Exercise directions »
Scan the following material for the string "none" and copy each line in which it appears.

--- Task material Enclosed Below ---

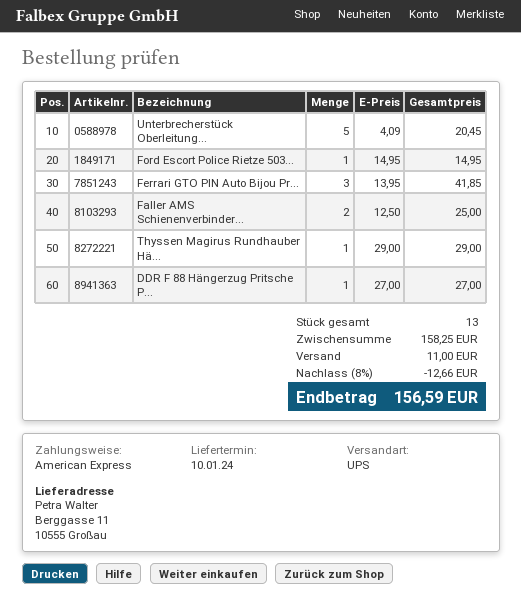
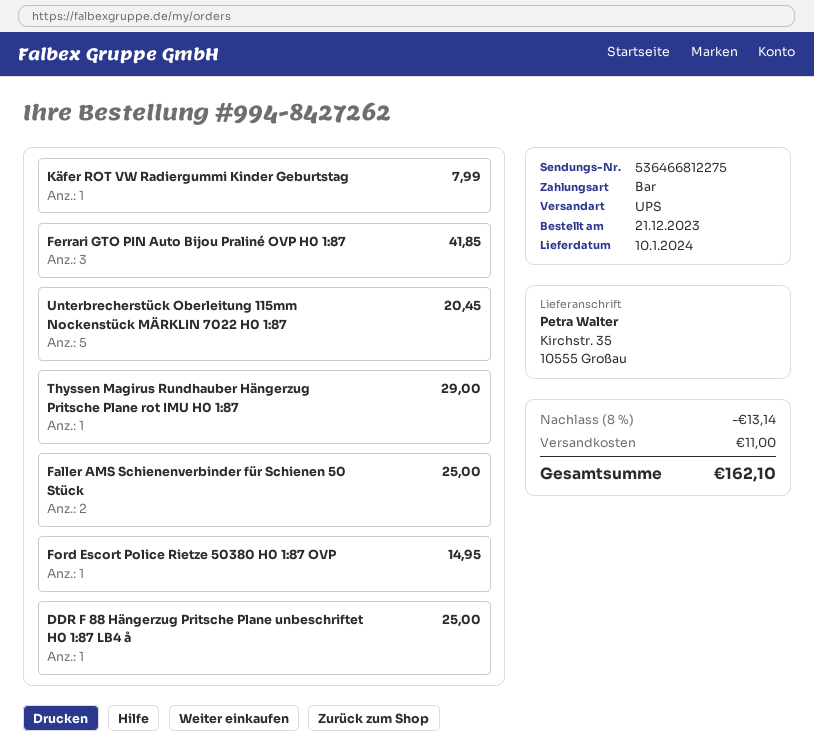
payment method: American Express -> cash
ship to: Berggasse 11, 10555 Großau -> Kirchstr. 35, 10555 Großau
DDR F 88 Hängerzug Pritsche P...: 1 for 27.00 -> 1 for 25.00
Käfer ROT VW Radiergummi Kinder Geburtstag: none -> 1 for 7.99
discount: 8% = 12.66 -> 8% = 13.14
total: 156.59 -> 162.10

--- End of Enclosed Task material ---
--- Task material Enclosed Below ---

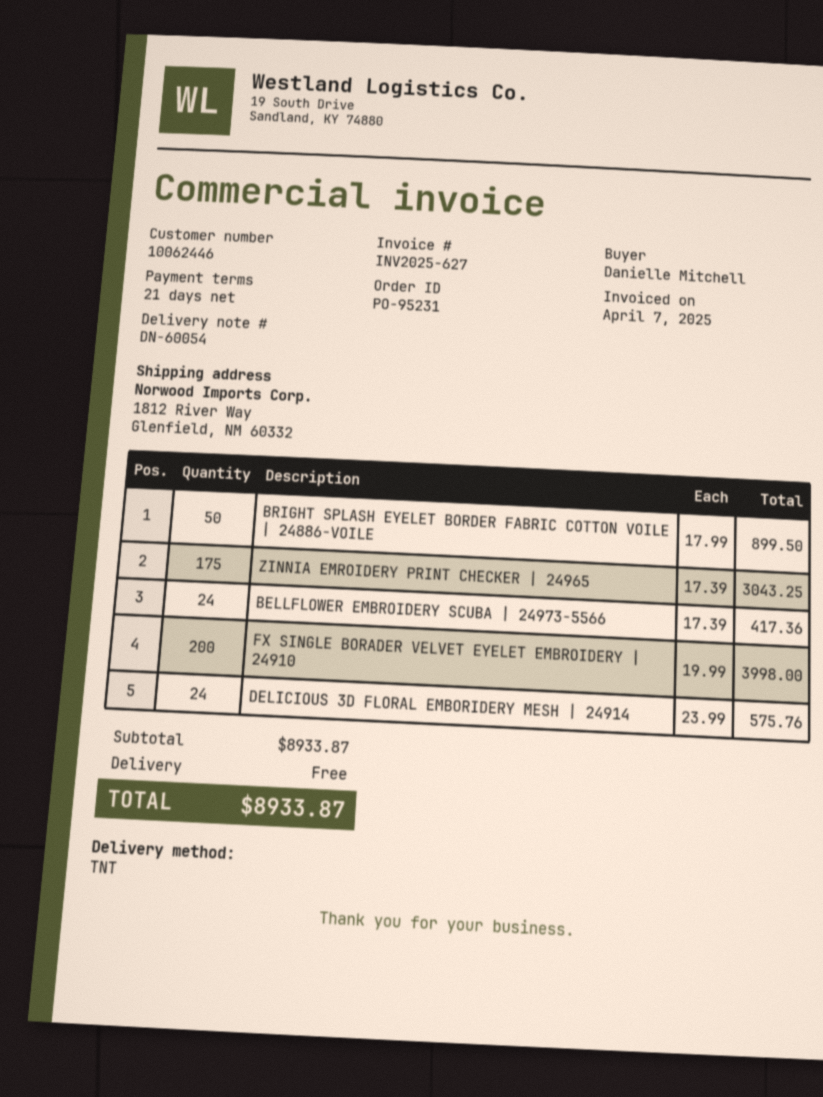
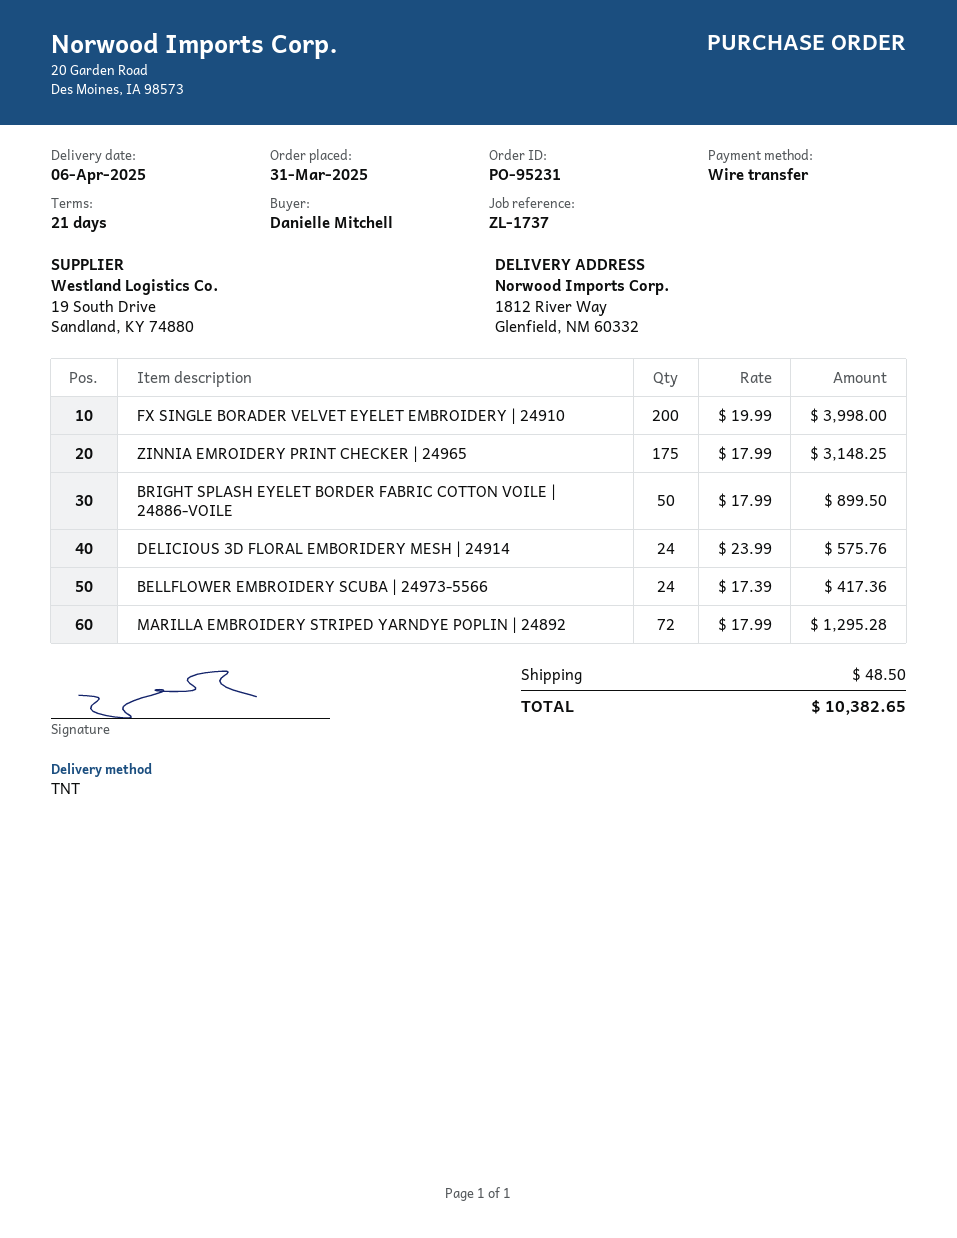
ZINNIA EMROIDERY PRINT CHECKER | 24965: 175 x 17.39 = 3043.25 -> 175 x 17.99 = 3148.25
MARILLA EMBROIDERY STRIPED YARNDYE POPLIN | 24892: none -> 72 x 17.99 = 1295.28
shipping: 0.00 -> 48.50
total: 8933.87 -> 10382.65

--- End of Enclosed Task material ---
--- Task material Enclosed Below ---

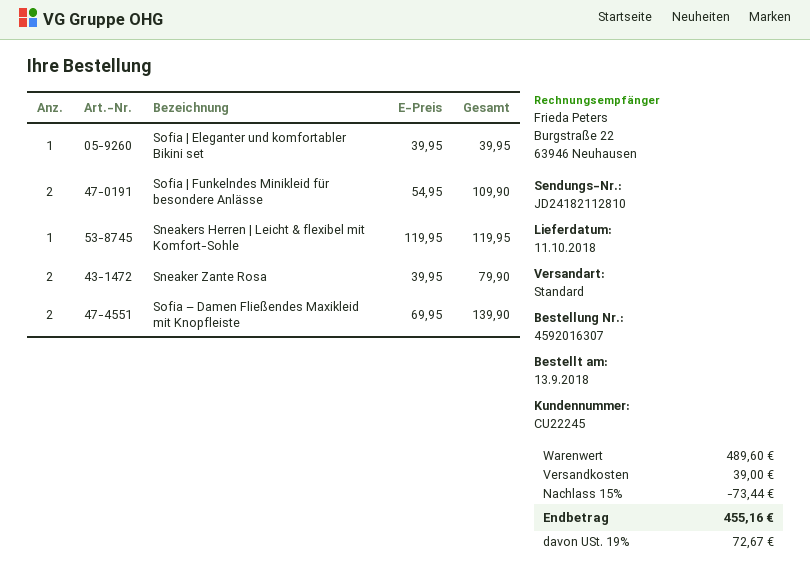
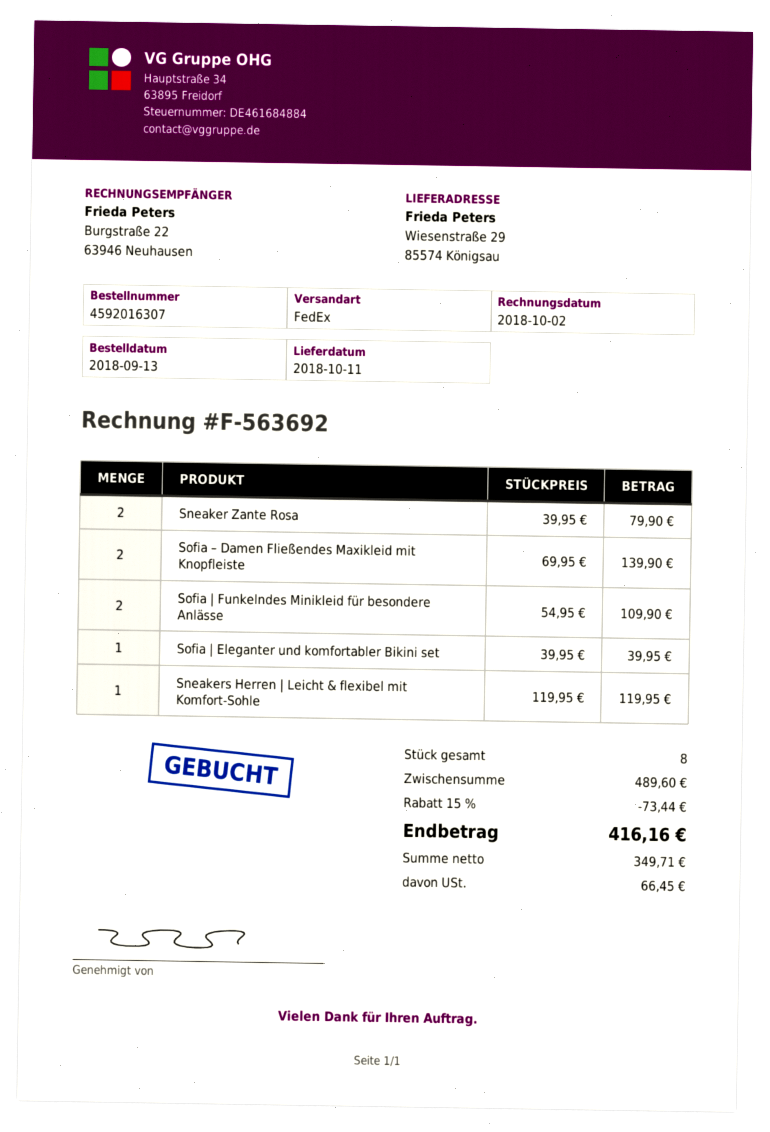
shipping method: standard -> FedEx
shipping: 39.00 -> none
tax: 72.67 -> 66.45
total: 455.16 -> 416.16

--- End of Enclosed Task material ---

Exercise result »
Käfer ROT VW Radiergummi Kinder Geburtstag: none -> 1 for 7.99
MARILLA EMBROIDERY STRIPED YARNDYE POPLIN | 24892: none -> 72 x 17.99 = 1295.28
shipping: 39.00 -> none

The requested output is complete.